What is being asked:
What is needed is the number of lines in the data below that include "Engine", stated by itself.

Items from a data source:
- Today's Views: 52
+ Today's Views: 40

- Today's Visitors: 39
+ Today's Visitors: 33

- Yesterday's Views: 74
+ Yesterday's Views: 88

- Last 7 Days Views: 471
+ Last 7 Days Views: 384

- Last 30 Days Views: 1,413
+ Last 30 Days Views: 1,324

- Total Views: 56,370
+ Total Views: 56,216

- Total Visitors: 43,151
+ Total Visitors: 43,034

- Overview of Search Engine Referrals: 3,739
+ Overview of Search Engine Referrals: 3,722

* * *

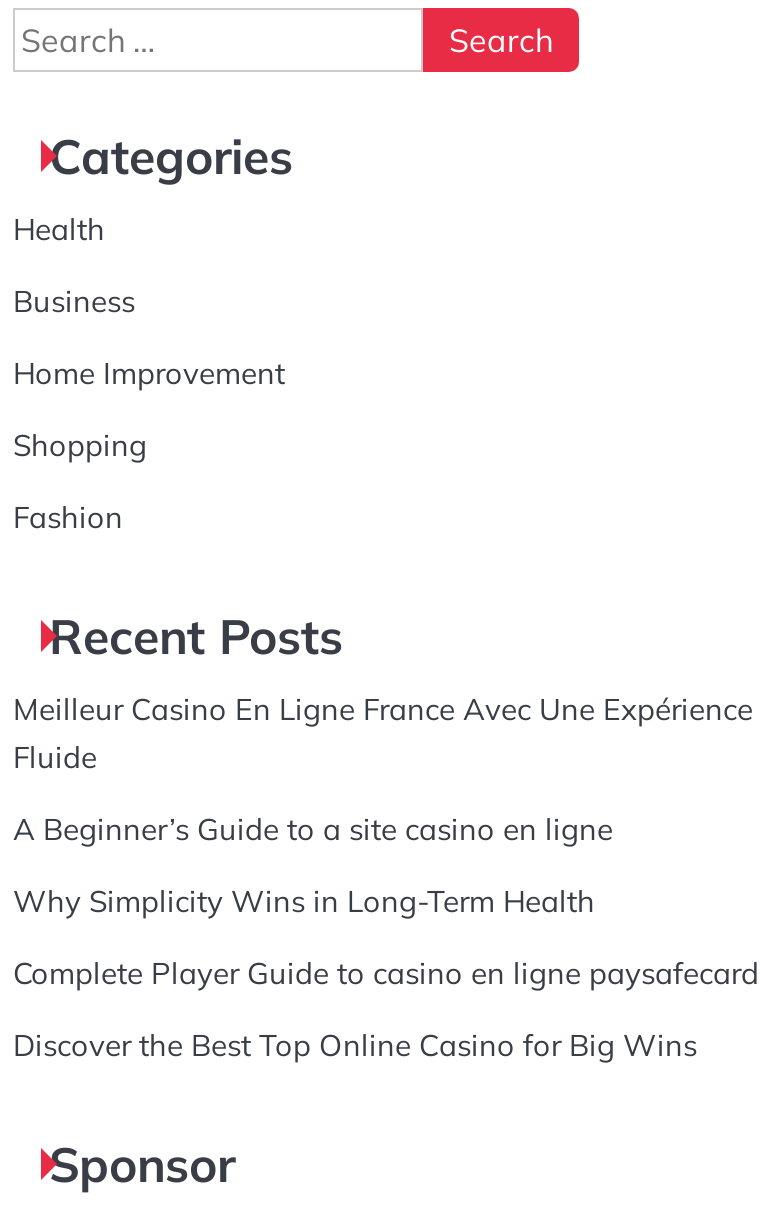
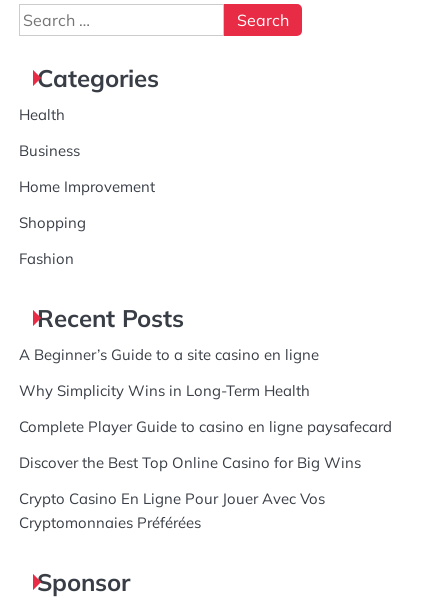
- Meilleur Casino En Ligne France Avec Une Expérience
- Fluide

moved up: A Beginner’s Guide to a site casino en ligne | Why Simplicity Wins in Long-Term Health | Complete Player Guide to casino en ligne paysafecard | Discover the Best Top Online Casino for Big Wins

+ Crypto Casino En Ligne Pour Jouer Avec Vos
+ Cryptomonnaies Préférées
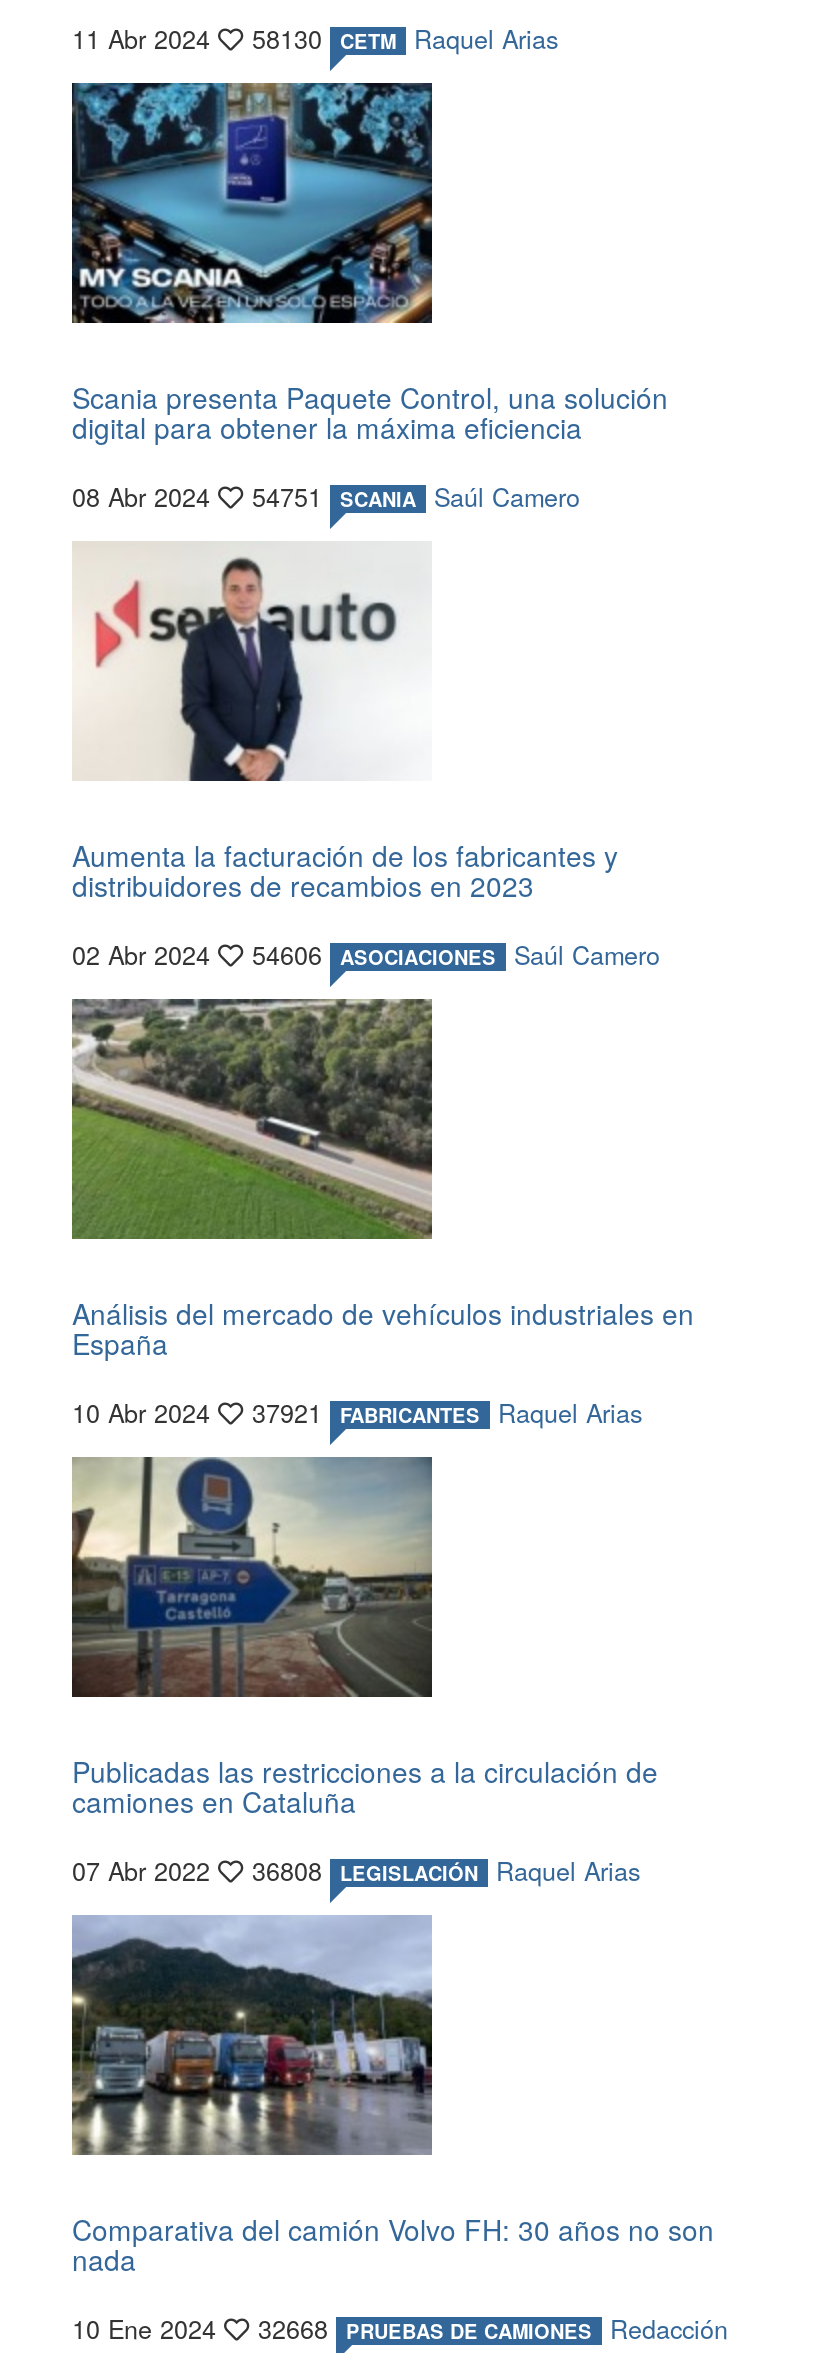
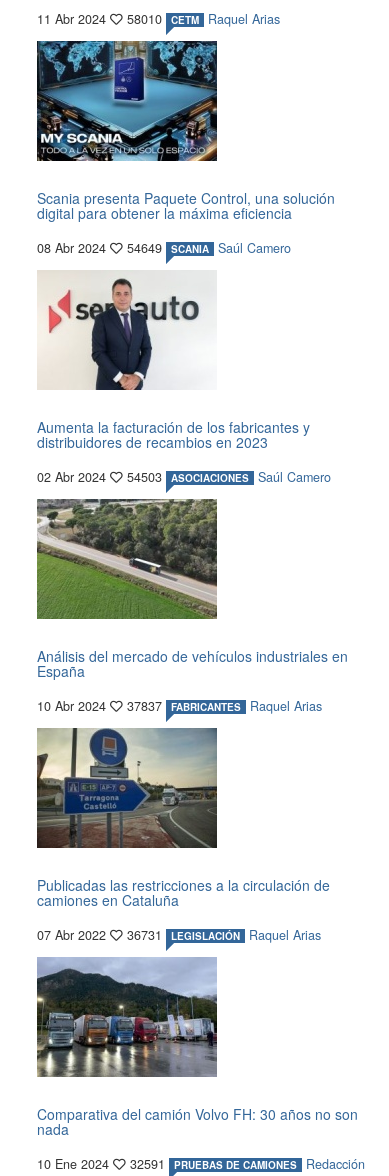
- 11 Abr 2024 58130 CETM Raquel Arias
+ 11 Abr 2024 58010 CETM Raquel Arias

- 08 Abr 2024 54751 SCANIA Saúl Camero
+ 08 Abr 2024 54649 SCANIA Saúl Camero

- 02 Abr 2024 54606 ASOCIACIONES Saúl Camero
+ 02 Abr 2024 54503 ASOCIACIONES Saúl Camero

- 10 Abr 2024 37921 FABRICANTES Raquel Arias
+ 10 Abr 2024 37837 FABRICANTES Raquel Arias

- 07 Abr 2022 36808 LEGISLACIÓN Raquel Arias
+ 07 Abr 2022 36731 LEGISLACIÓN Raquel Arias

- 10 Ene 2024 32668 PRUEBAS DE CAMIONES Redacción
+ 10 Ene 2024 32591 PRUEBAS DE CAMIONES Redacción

Exercise result:
2